Content starts

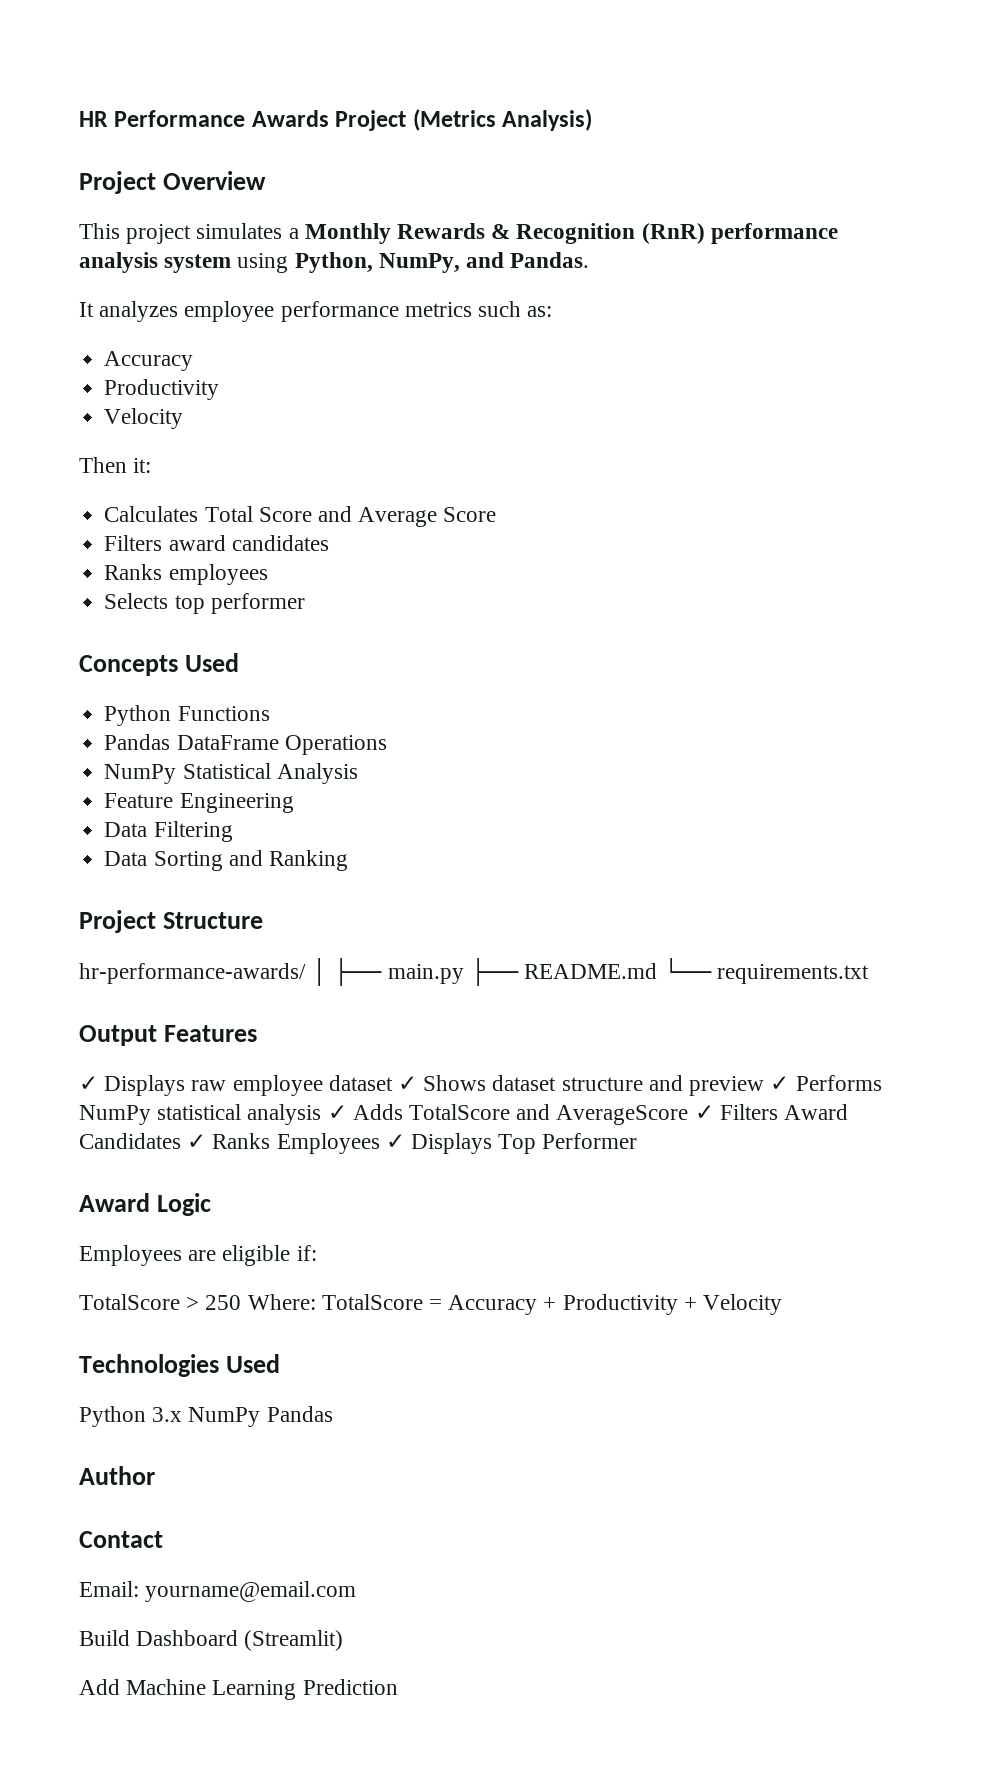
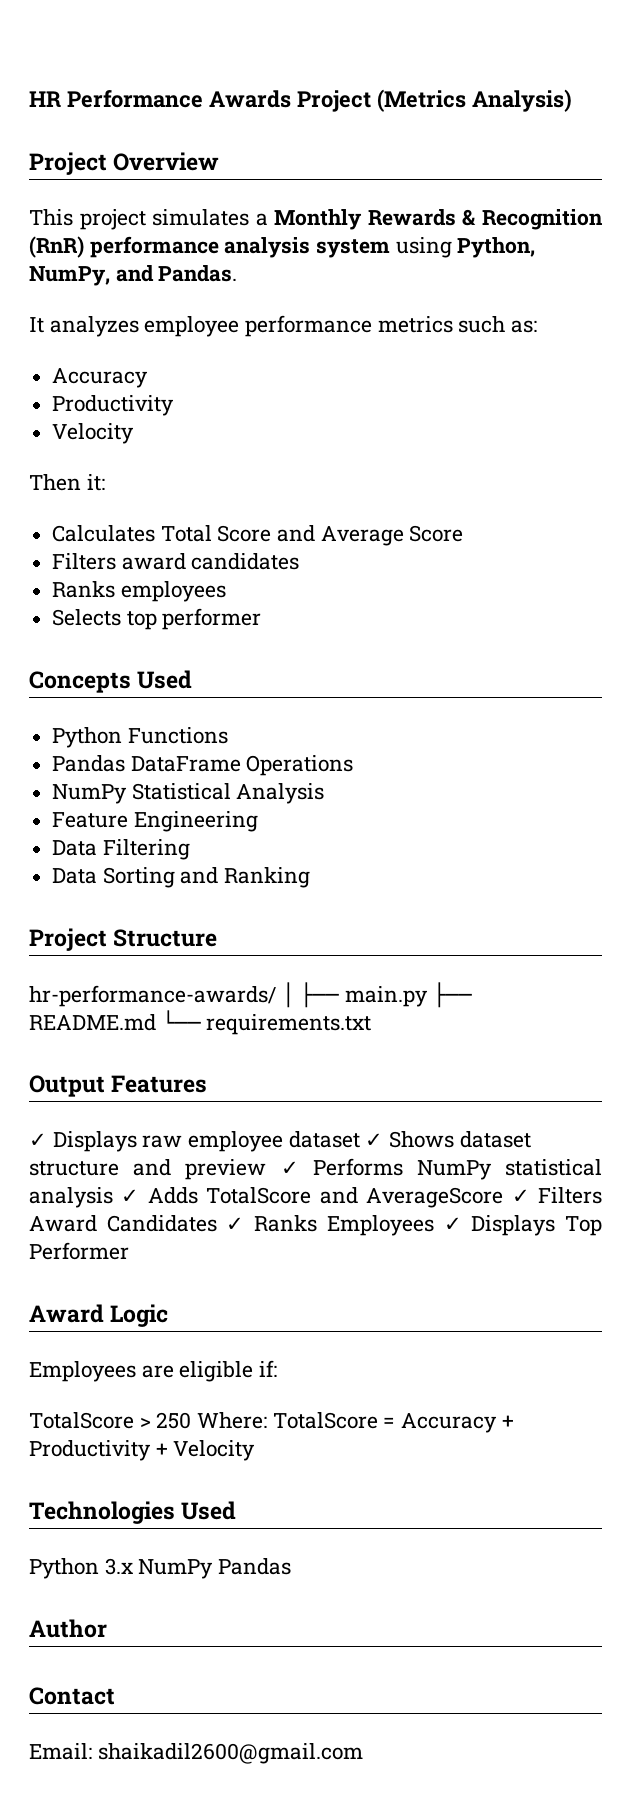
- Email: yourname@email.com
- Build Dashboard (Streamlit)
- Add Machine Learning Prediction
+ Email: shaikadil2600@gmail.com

Content ends
Content starts

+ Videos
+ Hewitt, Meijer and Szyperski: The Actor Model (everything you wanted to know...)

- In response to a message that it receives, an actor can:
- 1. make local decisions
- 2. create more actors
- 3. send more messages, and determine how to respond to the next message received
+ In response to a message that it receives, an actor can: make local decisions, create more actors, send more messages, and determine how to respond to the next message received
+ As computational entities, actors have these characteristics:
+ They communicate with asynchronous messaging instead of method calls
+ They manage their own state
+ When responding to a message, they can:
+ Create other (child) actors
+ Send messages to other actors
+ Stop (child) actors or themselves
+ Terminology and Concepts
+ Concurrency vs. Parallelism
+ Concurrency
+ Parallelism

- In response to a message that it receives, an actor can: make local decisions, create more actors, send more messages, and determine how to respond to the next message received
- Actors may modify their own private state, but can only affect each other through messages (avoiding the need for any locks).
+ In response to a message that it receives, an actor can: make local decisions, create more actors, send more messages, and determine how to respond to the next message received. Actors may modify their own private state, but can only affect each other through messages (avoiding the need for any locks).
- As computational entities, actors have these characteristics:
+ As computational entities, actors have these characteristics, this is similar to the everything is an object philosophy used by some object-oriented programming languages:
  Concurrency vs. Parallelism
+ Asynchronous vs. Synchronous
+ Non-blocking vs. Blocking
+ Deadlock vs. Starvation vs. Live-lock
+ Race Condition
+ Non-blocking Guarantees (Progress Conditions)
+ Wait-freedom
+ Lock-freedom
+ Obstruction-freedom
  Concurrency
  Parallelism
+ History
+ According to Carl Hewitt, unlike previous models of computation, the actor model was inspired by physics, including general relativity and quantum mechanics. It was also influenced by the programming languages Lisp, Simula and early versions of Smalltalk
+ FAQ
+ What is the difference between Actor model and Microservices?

Content ends

◆ **What the task requires**
The answer must consist of every line from the records above that holds "next".

◆ **Output for this exercise**
- 3. send more messages, and determine how to respond to the next message received
+ In response to a message that it receives, an actor can: make local decisions, create more actors, send more messages, and determine how to respond to the next message received
- In response to a message that it receives, an actor can: make local decisions, create more actors, send more messages, and determine how to respond to the next message received
+ In response to a message that it receives, an actor can: make local decisions, create more actors, send more messages, and determine how to respond to the next message received. Actors may modify their own private state, but can only affect each other through messages (avoiding the need for any locks).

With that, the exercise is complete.